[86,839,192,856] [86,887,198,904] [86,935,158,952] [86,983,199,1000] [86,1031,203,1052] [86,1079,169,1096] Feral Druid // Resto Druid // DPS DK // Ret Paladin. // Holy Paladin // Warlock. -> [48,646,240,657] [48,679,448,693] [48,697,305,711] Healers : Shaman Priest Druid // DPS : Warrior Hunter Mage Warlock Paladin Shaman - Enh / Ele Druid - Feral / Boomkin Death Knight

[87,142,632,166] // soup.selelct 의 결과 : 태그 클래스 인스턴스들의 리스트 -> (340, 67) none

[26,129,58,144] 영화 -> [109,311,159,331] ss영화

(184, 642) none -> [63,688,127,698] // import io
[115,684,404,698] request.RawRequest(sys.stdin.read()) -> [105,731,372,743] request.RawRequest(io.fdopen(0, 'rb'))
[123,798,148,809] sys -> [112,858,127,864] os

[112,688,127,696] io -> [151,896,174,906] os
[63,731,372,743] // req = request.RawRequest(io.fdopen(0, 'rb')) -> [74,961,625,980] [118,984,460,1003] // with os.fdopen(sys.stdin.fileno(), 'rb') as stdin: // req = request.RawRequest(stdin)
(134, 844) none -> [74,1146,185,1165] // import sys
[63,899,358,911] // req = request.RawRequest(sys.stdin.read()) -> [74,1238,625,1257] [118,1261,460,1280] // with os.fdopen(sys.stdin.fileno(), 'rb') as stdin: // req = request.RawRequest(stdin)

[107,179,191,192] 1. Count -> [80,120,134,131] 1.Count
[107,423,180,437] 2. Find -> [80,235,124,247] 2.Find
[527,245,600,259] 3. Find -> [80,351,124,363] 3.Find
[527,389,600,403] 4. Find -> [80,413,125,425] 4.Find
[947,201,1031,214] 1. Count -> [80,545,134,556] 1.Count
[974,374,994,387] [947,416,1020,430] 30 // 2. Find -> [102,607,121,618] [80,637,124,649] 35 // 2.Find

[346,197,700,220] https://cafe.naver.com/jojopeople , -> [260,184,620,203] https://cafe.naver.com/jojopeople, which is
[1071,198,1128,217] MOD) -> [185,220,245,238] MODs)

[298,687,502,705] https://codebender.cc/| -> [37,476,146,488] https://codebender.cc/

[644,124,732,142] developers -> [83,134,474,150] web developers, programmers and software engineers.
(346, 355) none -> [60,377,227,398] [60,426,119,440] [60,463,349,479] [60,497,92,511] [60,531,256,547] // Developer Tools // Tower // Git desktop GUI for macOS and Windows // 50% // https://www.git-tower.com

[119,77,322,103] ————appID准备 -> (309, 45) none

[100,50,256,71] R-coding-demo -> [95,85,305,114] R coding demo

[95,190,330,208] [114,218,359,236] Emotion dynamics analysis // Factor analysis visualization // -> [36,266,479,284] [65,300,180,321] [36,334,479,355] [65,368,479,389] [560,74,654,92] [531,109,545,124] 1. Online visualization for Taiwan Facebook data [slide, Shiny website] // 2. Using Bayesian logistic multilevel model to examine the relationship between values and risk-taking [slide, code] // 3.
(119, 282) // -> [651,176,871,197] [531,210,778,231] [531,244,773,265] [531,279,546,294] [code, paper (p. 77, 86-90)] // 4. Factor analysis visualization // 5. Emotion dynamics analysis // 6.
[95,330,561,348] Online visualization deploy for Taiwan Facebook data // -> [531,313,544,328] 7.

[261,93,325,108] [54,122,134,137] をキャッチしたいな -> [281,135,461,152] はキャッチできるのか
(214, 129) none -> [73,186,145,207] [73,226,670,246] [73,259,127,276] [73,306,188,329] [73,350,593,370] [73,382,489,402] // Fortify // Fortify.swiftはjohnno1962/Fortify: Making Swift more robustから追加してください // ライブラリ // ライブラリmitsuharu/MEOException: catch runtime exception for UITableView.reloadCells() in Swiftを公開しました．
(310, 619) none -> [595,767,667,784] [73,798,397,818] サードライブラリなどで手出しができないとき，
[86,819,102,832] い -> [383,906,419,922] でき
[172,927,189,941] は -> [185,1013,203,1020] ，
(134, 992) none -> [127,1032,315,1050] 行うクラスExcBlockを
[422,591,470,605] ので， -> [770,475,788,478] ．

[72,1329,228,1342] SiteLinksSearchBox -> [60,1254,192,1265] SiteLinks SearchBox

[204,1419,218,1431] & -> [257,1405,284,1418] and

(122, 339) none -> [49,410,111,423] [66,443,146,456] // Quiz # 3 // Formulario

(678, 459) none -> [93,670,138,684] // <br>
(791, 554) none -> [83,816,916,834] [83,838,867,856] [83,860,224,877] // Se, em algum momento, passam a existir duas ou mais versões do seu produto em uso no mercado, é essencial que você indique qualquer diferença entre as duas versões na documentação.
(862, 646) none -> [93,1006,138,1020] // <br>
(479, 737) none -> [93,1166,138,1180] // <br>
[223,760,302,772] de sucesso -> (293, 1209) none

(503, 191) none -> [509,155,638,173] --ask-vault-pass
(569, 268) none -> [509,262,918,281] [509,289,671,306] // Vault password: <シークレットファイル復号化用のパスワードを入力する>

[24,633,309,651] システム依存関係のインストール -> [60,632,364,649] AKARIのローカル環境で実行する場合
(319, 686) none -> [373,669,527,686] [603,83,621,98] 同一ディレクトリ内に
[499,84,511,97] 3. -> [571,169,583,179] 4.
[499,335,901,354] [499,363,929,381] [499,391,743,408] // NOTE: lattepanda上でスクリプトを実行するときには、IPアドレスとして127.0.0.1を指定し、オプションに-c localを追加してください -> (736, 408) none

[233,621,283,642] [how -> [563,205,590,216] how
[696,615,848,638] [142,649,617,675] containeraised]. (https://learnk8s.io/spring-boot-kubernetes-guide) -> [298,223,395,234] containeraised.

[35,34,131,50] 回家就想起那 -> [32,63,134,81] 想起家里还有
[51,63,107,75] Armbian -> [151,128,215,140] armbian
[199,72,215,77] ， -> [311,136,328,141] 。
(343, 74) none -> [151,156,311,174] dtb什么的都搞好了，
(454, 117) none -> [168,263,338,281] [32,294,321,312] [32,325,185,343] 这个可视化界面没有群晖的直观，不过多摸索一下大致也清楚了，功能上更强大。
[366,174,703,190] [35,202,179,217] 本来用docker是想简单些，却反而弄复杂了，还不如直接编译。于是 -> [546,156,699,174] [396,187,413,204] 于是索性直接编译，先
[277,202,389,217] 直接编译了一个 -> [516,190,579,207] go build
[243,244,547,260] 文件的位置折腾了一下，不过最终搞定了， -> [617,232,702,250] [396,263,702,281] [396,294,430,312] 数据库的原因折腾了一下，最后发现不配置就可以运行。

• _EXERCISE PROMPT_
Starting from the records above, copy each line where the string "fileno" is found.

• _RESULT_
[63,731,372,743] // req = request.RawRequest(io.fdopen(0, 'rb')) -> [74,961,625,980] [118,984,460,1003] // with os.fdopen(sys.stdin.fileno(), 'rb') as stdin: // req = request.RawRequest(stdin)
[63,899,358,911] // req = request.RawRequest(sys.stdin.read()) -> [74,1238,625,1257] [118,1261,460,1280] // with os.fdopen(sys.stdin.fileno(), 'rb') as stdin: // req = request.RawRequest(stdin)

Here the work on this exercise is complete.